The Ludlow Bone Bed Member serves as a distinctive marker horizon and signals the arrival in the Anglo-Welsh Basin of most of the species of fish that are found in the Downton Series, and marks a major environmental change from marine to alluvial and fluvial conditions. The lower part of the Ludlow Bone Bed Member and the upper parts of the Upper Whitcliffe Formation contain marine fossils, but those of the rest of Ludlow Bone Bed Member and the Platyschisma Shale Member are restricted and suggest deposition in an environment of reduced salinity. The terrestrial component of the Ludlow Bone Bed Member fauna and flora could have been derived from the 'tilestones delta' that lay to the south-west (Siveter et al., 1989).

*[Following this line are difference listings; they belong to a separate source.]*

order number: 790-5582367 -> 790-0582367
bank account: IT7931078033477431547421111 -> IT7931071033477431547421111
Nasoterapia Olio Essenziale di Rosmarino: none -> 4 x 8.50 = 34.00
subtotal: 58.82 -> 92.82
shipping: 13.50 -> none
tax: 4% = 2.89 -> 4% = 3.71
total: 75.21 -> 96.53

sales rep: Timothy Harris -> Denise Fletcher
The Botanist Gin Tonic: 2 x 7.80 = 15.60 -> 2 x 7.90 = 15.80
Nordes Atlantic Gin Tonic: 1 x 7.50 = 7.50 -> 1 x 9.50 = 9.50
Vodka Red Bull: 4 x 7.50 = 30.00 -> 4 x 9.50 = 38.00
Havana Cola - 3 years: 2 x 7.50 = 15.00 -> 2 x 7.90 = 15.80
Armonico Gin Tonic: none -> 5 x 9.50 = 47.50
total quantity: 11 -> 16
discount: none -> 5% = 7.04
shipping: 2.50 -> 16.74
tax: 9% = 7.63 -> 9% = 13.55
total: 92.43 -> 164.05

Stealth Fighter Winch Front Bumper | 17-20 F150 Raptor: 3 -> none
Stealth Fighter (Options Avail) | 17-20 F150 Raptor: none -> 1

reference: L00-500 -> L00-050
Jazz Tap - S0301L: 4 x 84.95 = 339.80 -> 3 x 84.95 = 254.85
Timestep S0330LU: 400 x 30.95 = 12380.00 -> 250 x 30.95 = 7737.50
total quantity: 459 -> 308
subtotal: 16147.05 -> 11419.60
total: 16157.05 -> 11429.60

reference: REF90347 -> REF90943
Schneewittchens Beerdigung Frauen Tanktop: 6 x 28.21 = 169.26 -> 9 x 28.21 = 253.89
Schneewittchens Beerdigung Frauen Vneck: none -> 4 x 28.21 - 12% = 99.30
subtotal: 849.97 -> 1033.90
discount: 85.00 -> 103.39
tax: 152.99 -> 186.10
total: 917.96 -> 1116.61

The environmental shift from brachiopod-dominated Whitcliffe Formation to the Downton Castle Sandstone Formation, dominated by bivalves, gastropods and vertebrates, marks the onset of continental Old Red Sandstone facies in Britain. This section has been regarded as a transition from marine to brackish-marine conditions (Murchison, 1853; Stamp, 1923), marine to deltaic (Allen and Tarlo, 1963), or shallow marine to intertidal mudflats and beach sands (Allen, 1974, 1979; Antia, 1979, 1980). The horizon is also correlated with equivalents in mainland Europe and North America on the basis of the ostracod succession to which vertebrate-bearing horizons are also related
The fish fauna from the Ludlow Bone Bed Member and the Platyschisma Shale Member is diverse, and especially rich in thelodonts. Although the fossils are mainly isolated scales and fragments, many are now identifiable at species level. Since this locality lies in the area of the stratotype sections for the Ludlow Series, its conservation value lies in its great potential for correlation of graptolite, brachiopod, ostracod and conodont biostratigraphical schemes with those based on thelodonts and other vertebrates.